English | [中文](README_CN.md)
# DBNet and DBNet++
<!--- Guideline: use url linked to abstract in ArXiv instead of PDF for fast loading. -->
> DBNet: [Real-time Scene Text Detection with Differentiable Binarization](https://arxiv.org/abs/1911.08947)
> DBNet++: [Real-Time Scene Text Detection with Differentiable Binarization and Adaptive Scale Fusion](https://arxiv.org/abs/2202.10304)
## 1. Introduction
### DBNet
DBNet is a segmentation-based scene text detection method. Segmentation-based methods are gaining popularity for scene
text detection purposes as they can more accurately describe scene text of various shapes, such as curved text.

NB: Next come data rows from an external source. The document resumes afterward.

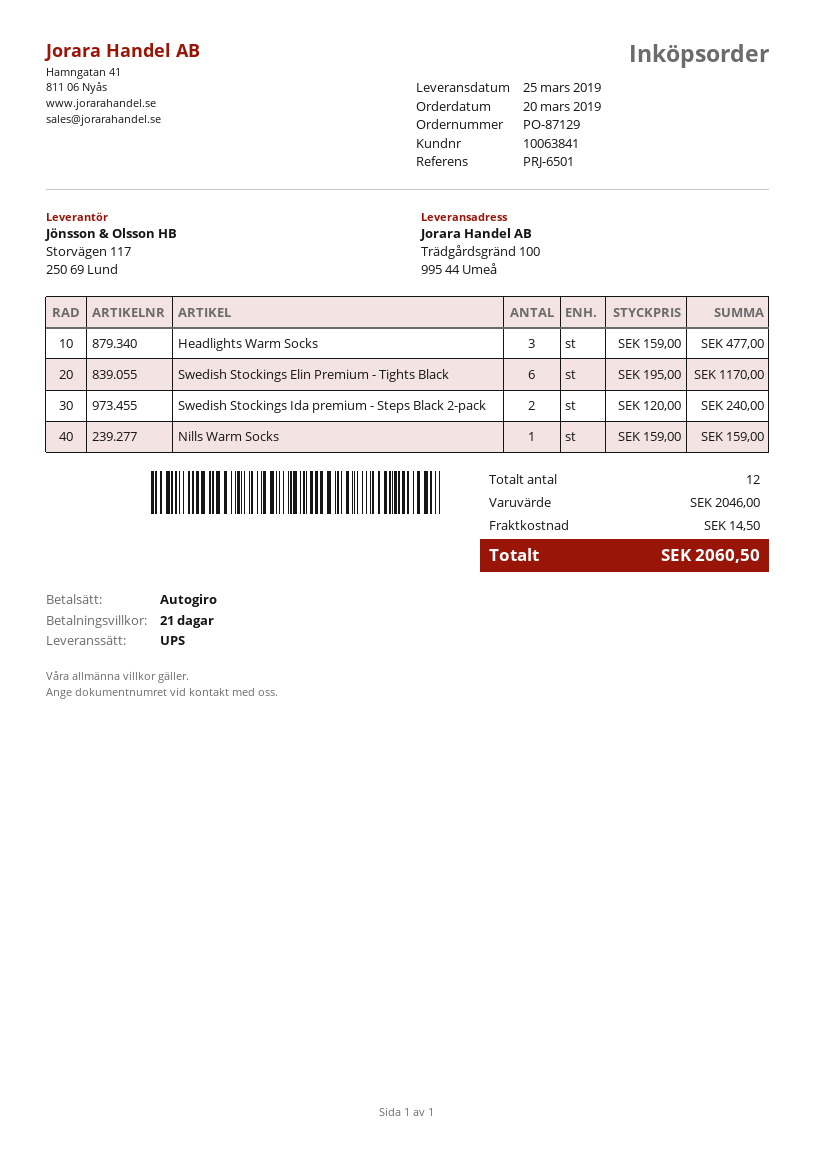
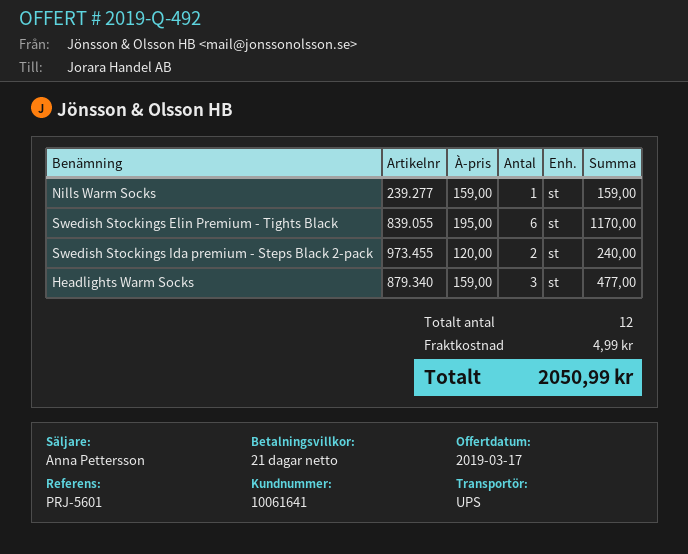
customer number: 10063841 -> 10061641
reference: PRJ-6501 -> PRJ-5601
shipping: 14.50 -> 4.99
total: 2060.50 -> 2050.99

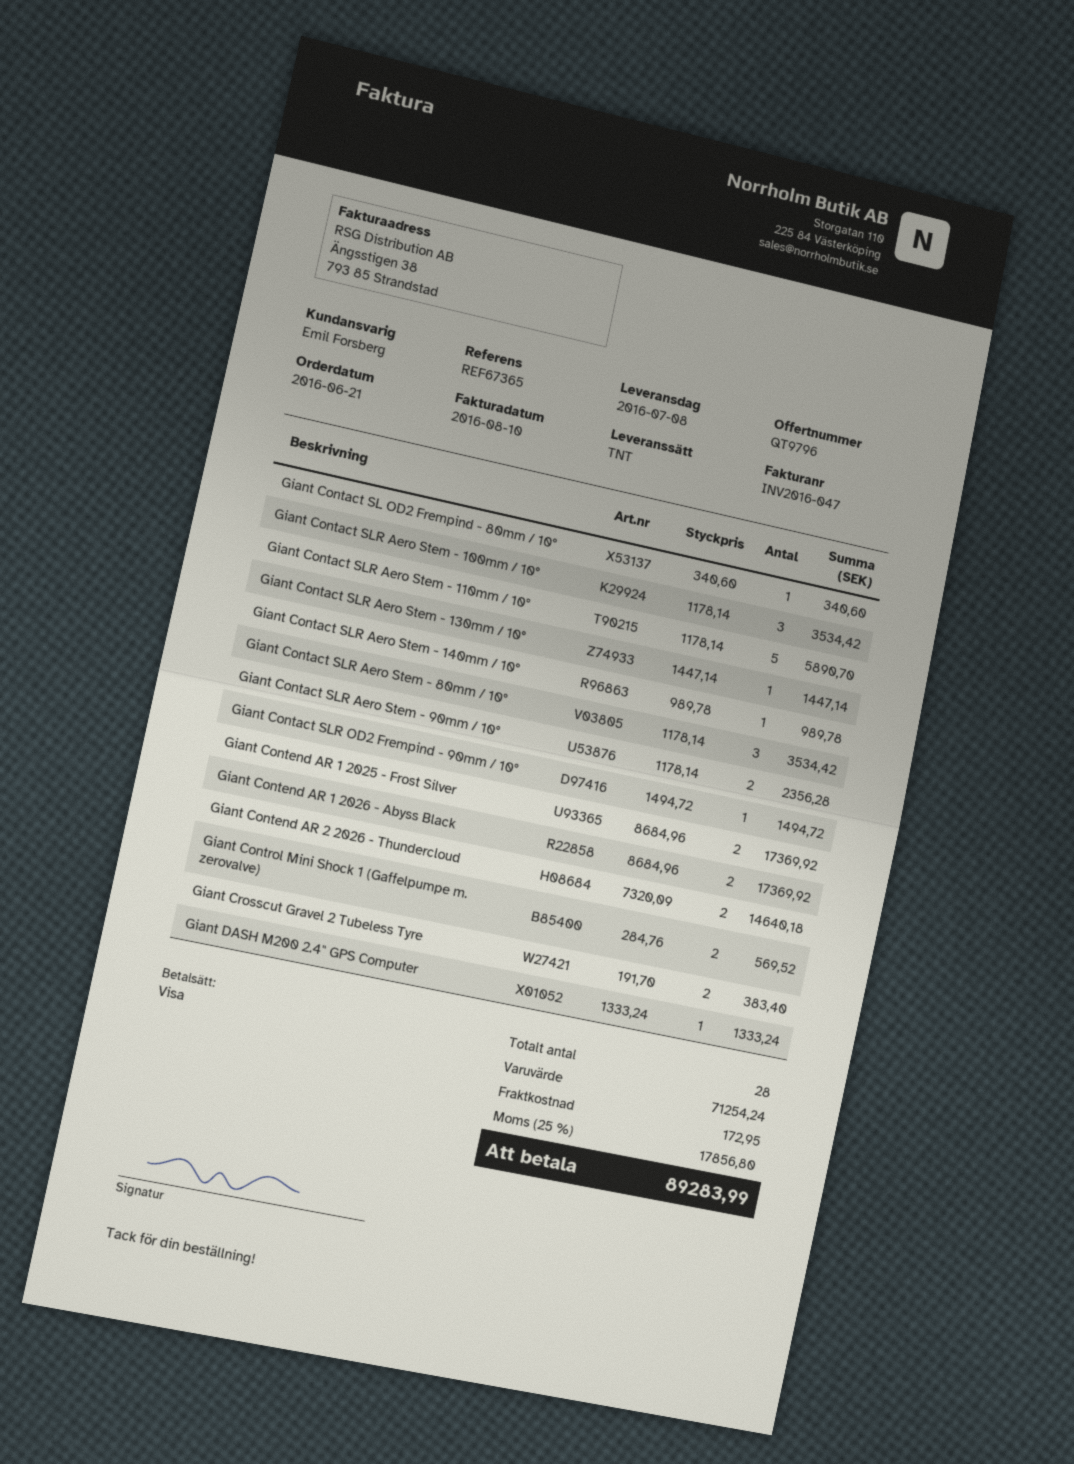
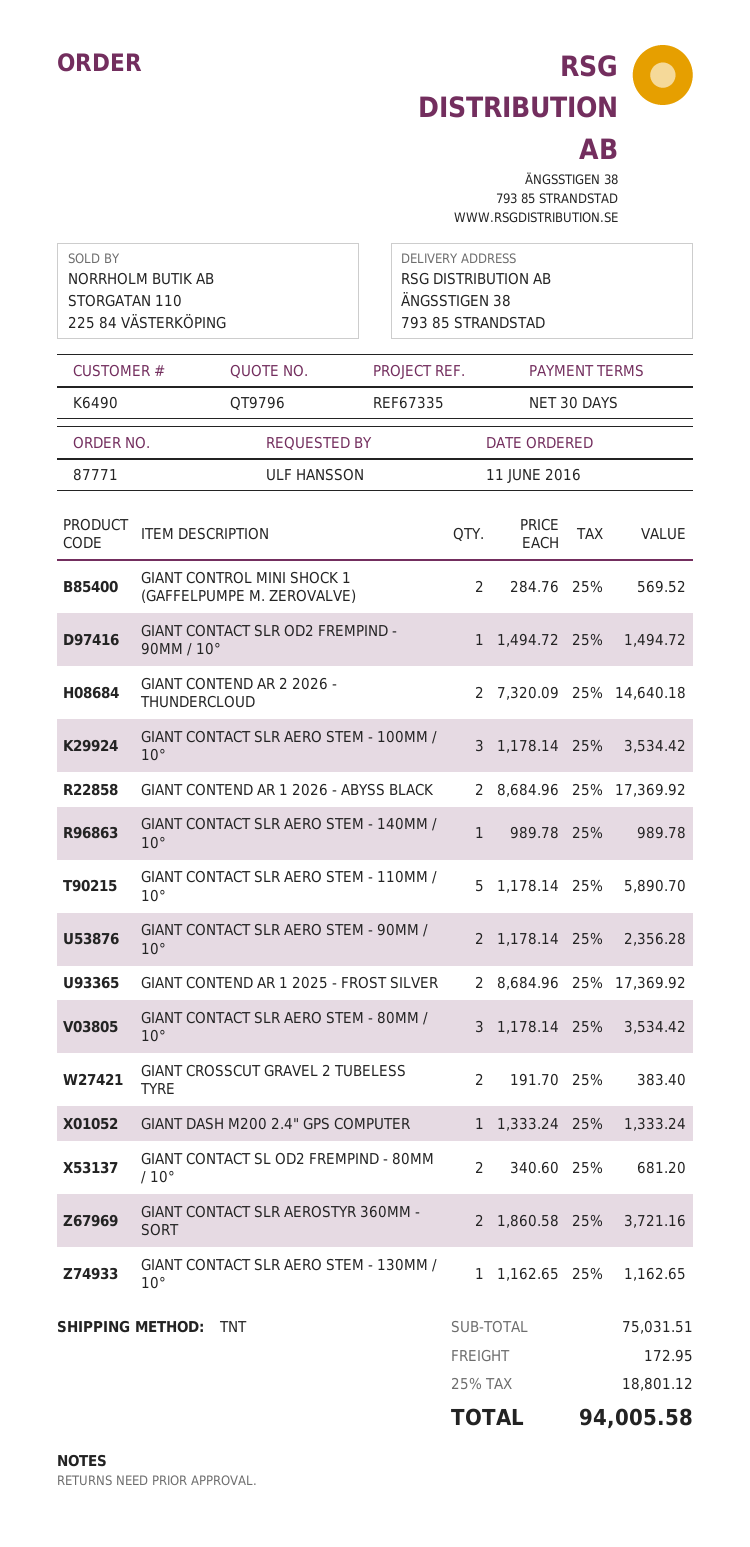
order date: 2016-06-21 -> 2016-06-11
reference: REF67365 -> REF67335
Giant Contact SL OD2 Frempind - 80mm / 10°: 1 x 340.60 = 340.60 -> 2 x 340.60 = 681.20
Giant Contact SLR Aero Stem - 130mm / 10°: 1 x 1447.14 = 1447.14 -> 1 x 1162.65 = 1162.65
GIANT CONTACT SLR AEROSTYR 360MM - SORT: none -> 2 x 1860.58 = 3721.16
subtotal: 71254.24 -> 75031.51
tax: 25% = 17856.80 -> 25% = 18801.12
total: 89283.99 -> 94005.58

The drawback of current segmentation-based SOTA methods is the post-processing of binarization (conversion of
probability maps into text bounding boxes) which often requires a manually set threshold (reduces prediction accuracy)
and complex algorithms for grouping pixels (resulting in a considerable time cost during inference).
To eliminate the problem described above, DBNet integrates an adaptive threshold called Differentiable Binarization(DB)
into the architecture. DB simplifies post-processing and enhances the performance of text detection.Moreover, it can be
removed in the inference stage without sacrificing performance.[[1](#references)]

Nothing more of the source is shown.